Lessons learned: VSP was used in Shell’s Quest project withDistributed Acoustic Sensing or DAS. Time-lapse cross-well survey was used in Citronelle project in Alabama to detect velocity differences over time
indicating increase in CO2
Passive seismic: also referred as microseismic monitoring is useful to detect natural seismic and induced seismic resulting from CO2 injection. It can map faults and fractures and track the fluid & plume front.
Lessons learned: Micro-seismicity associated with Co2 injection was measured at Illinois. Basin Decatur field project indicating increasing area of elevated pressures
6. Gravity Methods:
Gravity measurements has the advantage of direct measurement of massif CO2, unlike the other subsurface tool. The can monitor changes in fluid density resulting from CO2 injection. The technology is still developing.

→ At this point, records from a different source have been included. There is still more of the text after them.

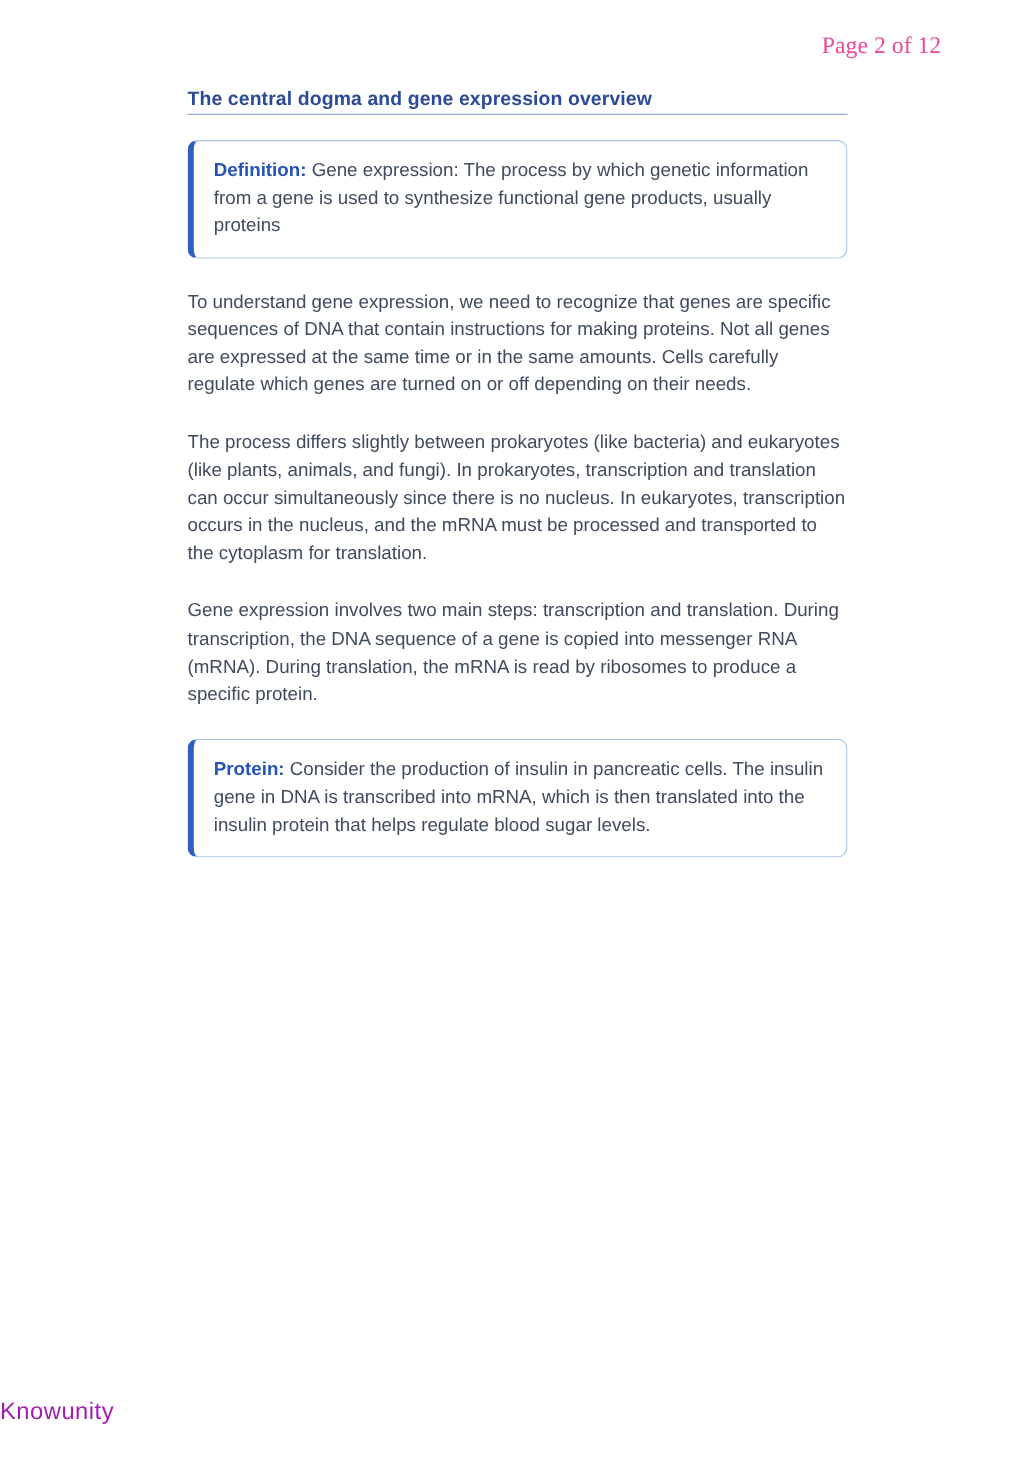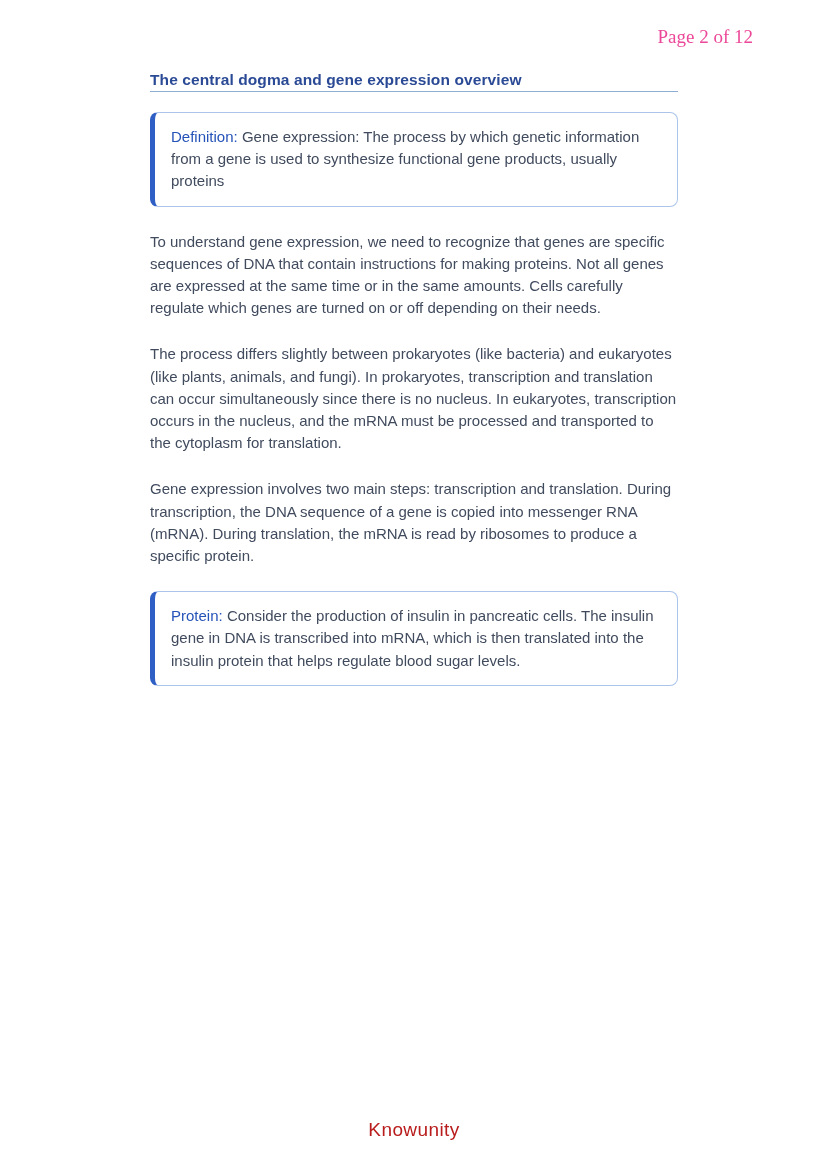--- a/index.html
+++ b/index.html
@@ -51,7 +51,7 @@
   }
   .callout .body-para { margin: 0; }
   .callout-label {
-    font-weight: 400;
+    font-weight: 700;
     color: #2553b8;
   }
   .brand {

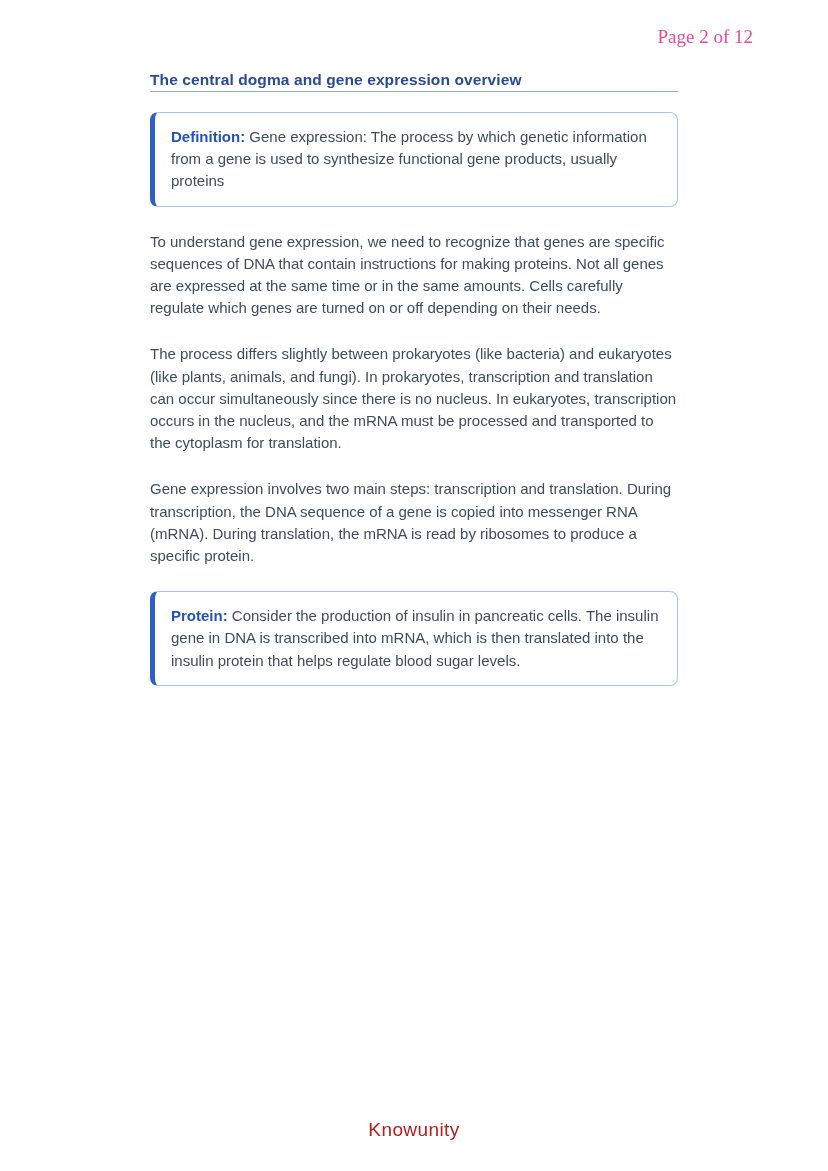--- a/index.html
+++ b/index.html
@@ -59,10 +59,10 @@
     bottom: 30px;
     left: 0;
     width: 100%;
-    text-align: center;
+    text-align: left;
     font-size: 19px;
     letter-spacing: 0.4px;
-    color: #b91c1c;
+    color: #a21caf;
   }
 </style>
 </head>

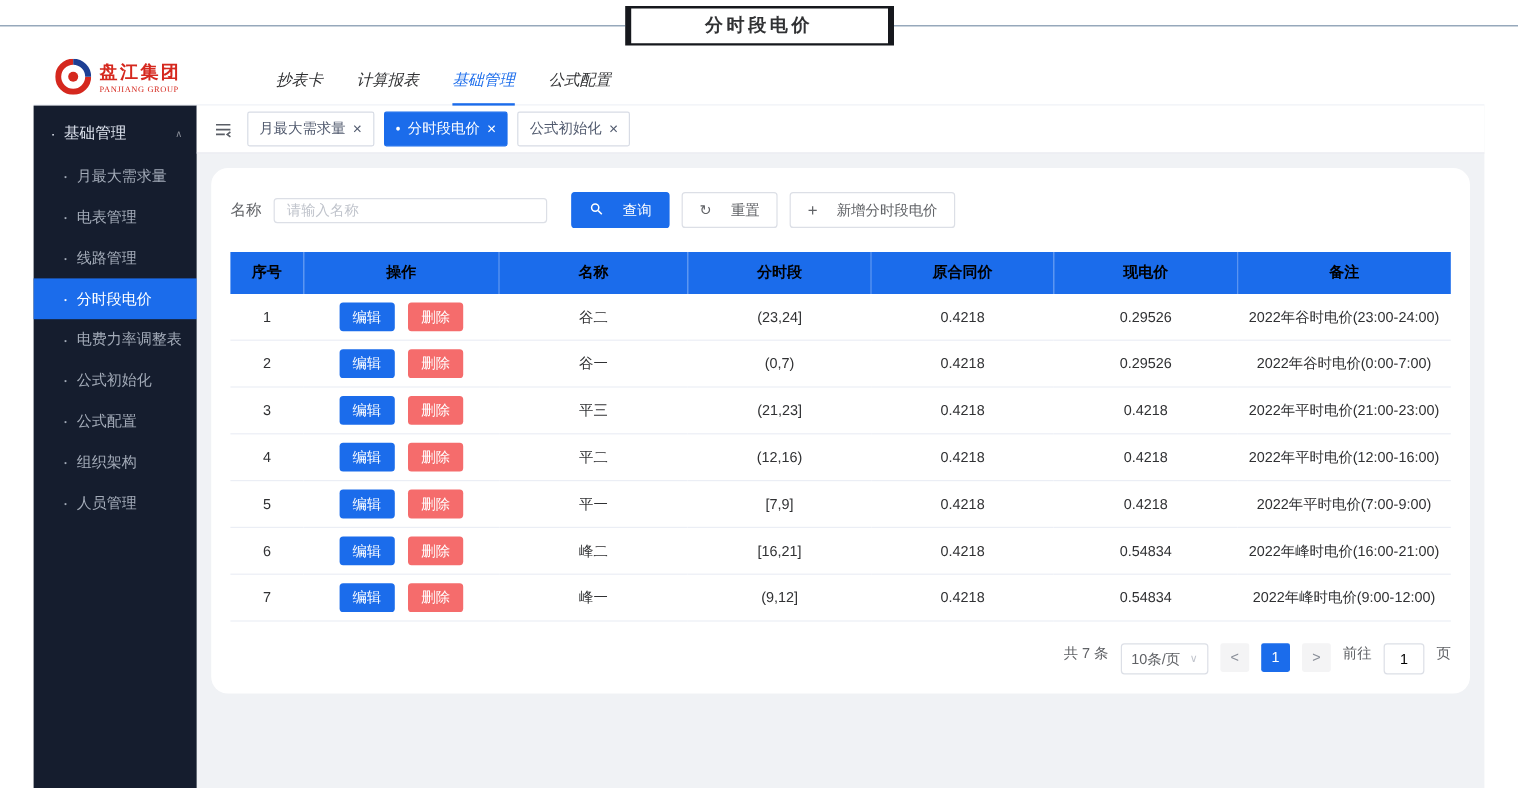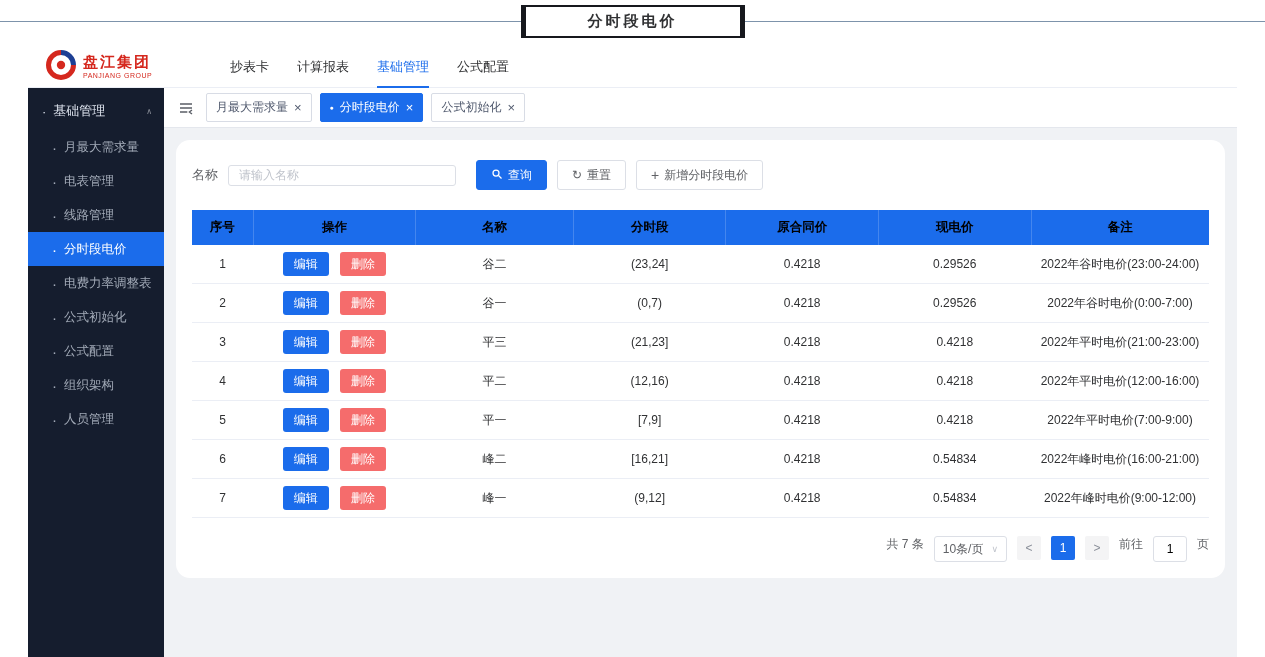--- a/index.html
+++ b/index.html
@@ -20,7 +20,7 @@
   
   .app { margin: 0 28px; height: 611px; display: flex; flex-direction: column; background: #fff; }
   .app-header { height: 42px; background: #fff; display: flex; align-items: center; padding: 0 18px; border-bottom: 1px solid #ebeef5; flex: 0 0 auto; }
-  .logo { display: flex; align-items: center; gap: 7px; width: 158px; }
+  .logo { display: flex; align-items: center; gap: 7px; width: 158px; font-family: Liberation Serif, serif; }
   .logo-texts { display: flex; flex-direction: column; line-height: 1; }
   .logo-cn { color: #d5281e; font-weight: bold; font-size: 15px; letter-spacing: 2px; }
   .logo-en { color: #d5281e; font-size: 7px; letter-spacing: 0.5px; margin-top: 3px; }

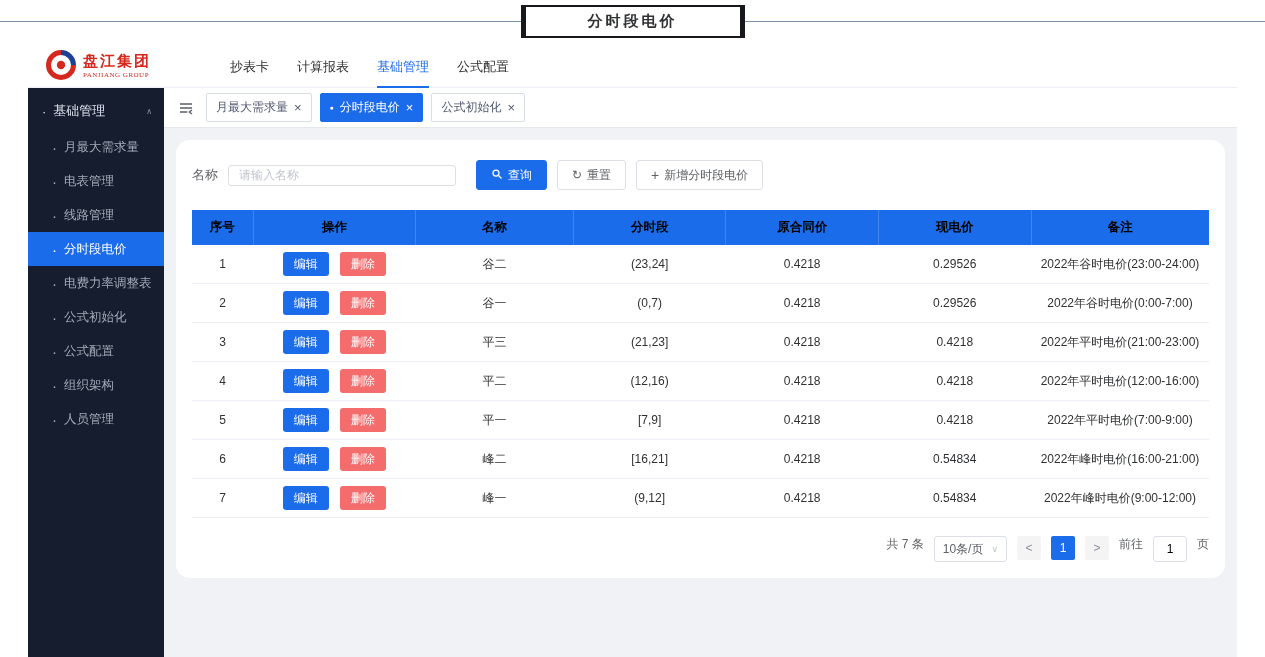--- a/index.html
+++ b/index.html
@@ -25,7 +25,7 @@
   .logo-cn { color: #d5281e; font-weight: bold; font-size: 15px; letter-spacing: 2px; }
   .logo-en { color: #d5281e; font-size: 7px; letter-spacing: 0.5px; margin-top: 3px; }
   .nav { display: flex; gap: 28px; margin-left: 26px; height: 42px; align-items: stretch; }
-  .nav-item { display: flex; align-items: center; font-size: 13px; color: #303133; cursor: pointer; position: relative; }
+  .nav-item { display: flex; align-items: center; font-size: 13px; color: #303133; cursor: pointer; position: relative; font-style: italic; }
   .nav-item.active { color: #1b6ceb; }
   .nav-item.active::after { content: ""; position: absolute; left: 0; right: 0; bottom: 0; height: 2px; background: #1b6ceb; }
   .header-right { margin-left: auto; display: flex; align-items: center; gap: 30px; font-size: 13px; color: #5a5e66; }

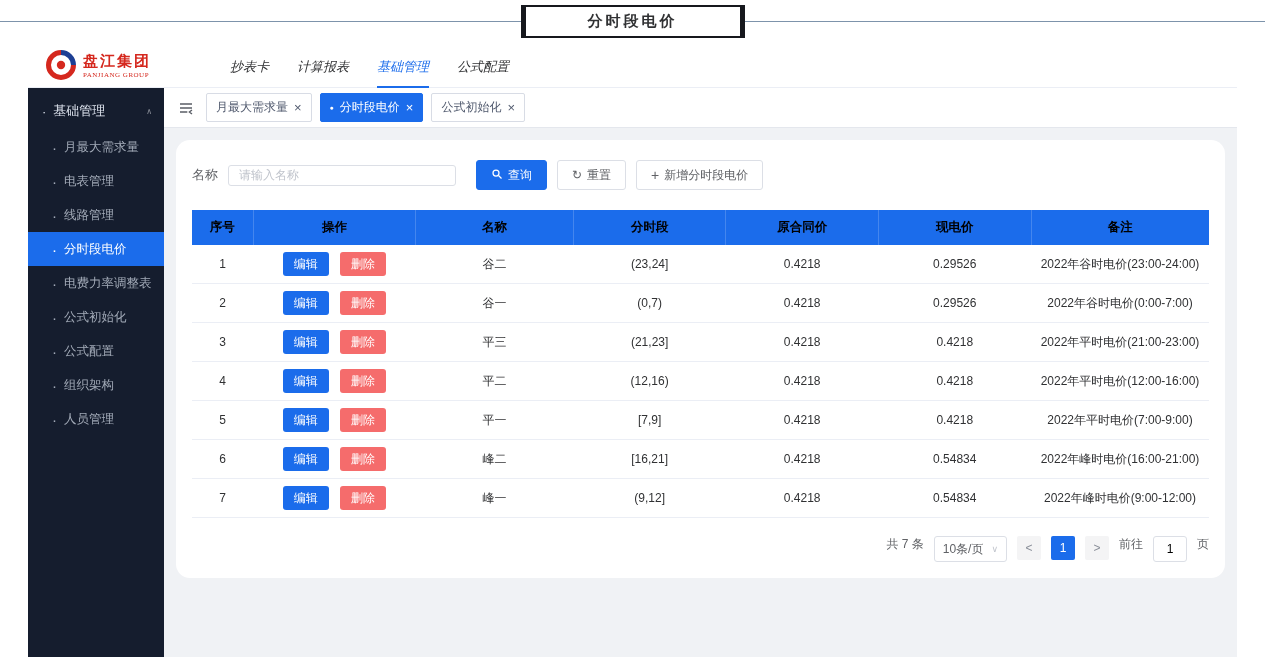--- a/index.html
+++ b/index.html
@@ -53,7 +53,7 @@
   .toolbar-label { font-size: 13px; color: #606266; margin-right: 10px; }
   .name-input { width: 228px; height: 21px; border: 1px solid #dcdfe6; border-radius: 3px; padding: 0 10px; font-size: 12px; color: #303133; outline: none; }
   .name-input::placeholder { color: #c0c4cc; }
-  .btn { height: 30px; display: inline-flex; align-items: center; gap: 5px; padding: 0 14px; font-size: 12px; border-radius: 3px; cursor: pointer; }
+  .btn { height: 30px; display: inline-flex; align-items: center; gap: 16px; padding: 0 14px; font-size: 12px; border-radius: 3px; cursor: pointer; }
   .btn-primary { background: #1b6ceb; border: 1px solid #1b6ceb; color: #fff; margin-left: 20px; }
   .btn-plain { background: #fff; border: 1px solid #dcdfe6; color: #606266; margin-left: 10px; }
   .plus-glyph { font-size: 14px; line-height: 1; }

Lessons learned: Small but detectable time-lapse response was observed in Cranfield project to CO2 injection using gravity methods. Seafloor gravity measurements were also used to constrain the extent of CO2 dissolution in the injection reservoir at Sleipner
7. Electrical Methods:
Electrical techniques like Electrical Resistance Tomography (ERT) and Electromagnetic Tomography (EMT) can provide resistivity contrast between injected CO2 and brine which can be used to estimate CO2 saturation distribution.
These techniques can be used in time-lapse mode to map the spatial extent of CO2 plume and to track plume migration in saline aquifer CO2 storage projects. They may not be useful in CO2/EOR as as they do not detect contrast between CO2 and hydrocarbon.
Lessons learned: Electrical techniques were tested at the CO2 sink project site in Ketzin, Germany, from 2007 to 2010 to monitor CO2 injection and plume migration. An experimental cross-well ERT system operated successfully for more than one year obtaining time-lapse electrical resistivity images during the injection in Cranfield project.